10 EKİM DÜNYA RUH SAĞLIĞI GÜNÜ VE İNTİHARI ÖNLEME
24.09.2021
Öne çıkan görsel

    ESOGÜ Sağlık, Uygulama ve Araştırma Hastanesi Ruh Sağlığı ve Hastalıkları Anabilim Dalı Öğretim Üyeleri Prof. Dr. Gülcan KALENDER GÜLEÇ, Dr. Öğretim Üyesi Ali Ercan ALTINÖZ ve Türkiye Psikiyatri Derneği Eskişehir Şube Başkanı Doç. Dr. Ferdi KÖŞGER 10 Ekim Dünya Ruh Sağlığı Günü’nün bu yılın konusu ‘İntiharı Önleme’ ile ilgili açıklamalarda bulundular:

    10 Ekim Dünya Ruh Sağlığı Günü’nde    dünya   genelindeki    ruh   sağlığı sorunlarının  farkındalığını artırmak  ve  ruhsal   sağlığı destekleme çabalarını harekete geçirmek  amaçlanmaktadır. 10  Ekim; ruh  sağlığı  sorunları üzerinde çalışan  tüm  paydaşlara çalışmaları  hakkında  ve ruh  sağlığı hizmetleri ile ilgili dünya genelinde  ne yapılması gerektiği ile ilgili konuşma fırsatı sunmaktadır.   Bu yıl Dünya Sağlık Örgütü (DSÖ) tarafından, 10 Ekim’in konusu  “İntiharı Önleme” olarak belirlenmiştir.

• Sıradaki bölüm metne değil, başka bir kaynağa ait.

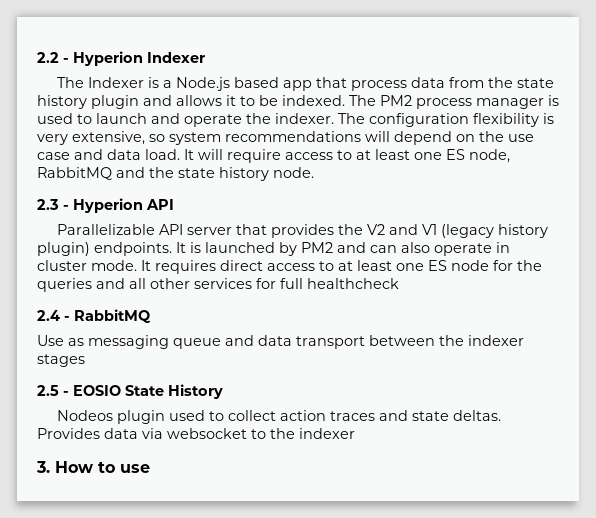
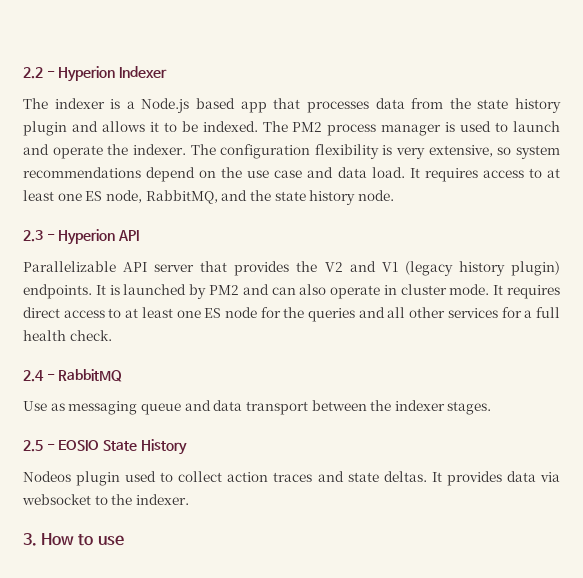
- The Indexer is a Node.js based app that process data from the state history plugin and allows it to be indexed.
+ The indexer is a Node.js based app that processes data from the state history plugin and allows it to be indexed.
- The configuration flexibility is very extensive, so system recommendations will depend on the use case and data load.
+ The configuration flexibility is very extensive, so system recommendations depend on the use case and data load.
- It will require access to at least one ES node, RabbitMQ and the state history node.
+ It requires access to at least one ES node, RabbitMQ, and the state history node.
- It requires direct access to at least one ES node for the queries and all other services for full healthcheck
+ It requires direct access to at least one ES node for the queries and all other services for a full health check.
- Use as messaging queue and data transport between the indexer stages
+ Use as messaging queue and data transport between the indexer stages.
- Provides data via websocket to the indexer
+ It provides data via websocket to the indexer.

     DSÖ; 2015 yılında Dünya’da 800.000 kişinin intihar  sonucu öldüğünü bildirmiştir. Bu sayı dünyada  her 40 saniyede  bir kişinin intihar  sonucu yaşamını kaybettiğini göstermektedir  ve  2030   yılında  bu  sayının   dünyada   bir  milyonun   üzerine çıkacağı  öngörülmektedir.  Türkiye  İstatistik  Kurumu  2018 yılında  Türkiye’de intihar  hızının yüz binde 3.8, intihar  sonucu  yaşamını kaybeden kişi sayısının ise 3.161 olduğunu  bildirmiştir. İntihar sonucu  yaşamını kaybedenlerin yakınlarının yaşadığı  ruhsal  acı da  düşünüldüğünde intiharın toplumun önemli  bir  kısmını etkileyen ciddi bir halk sağlığı problemi  olduğu nettir.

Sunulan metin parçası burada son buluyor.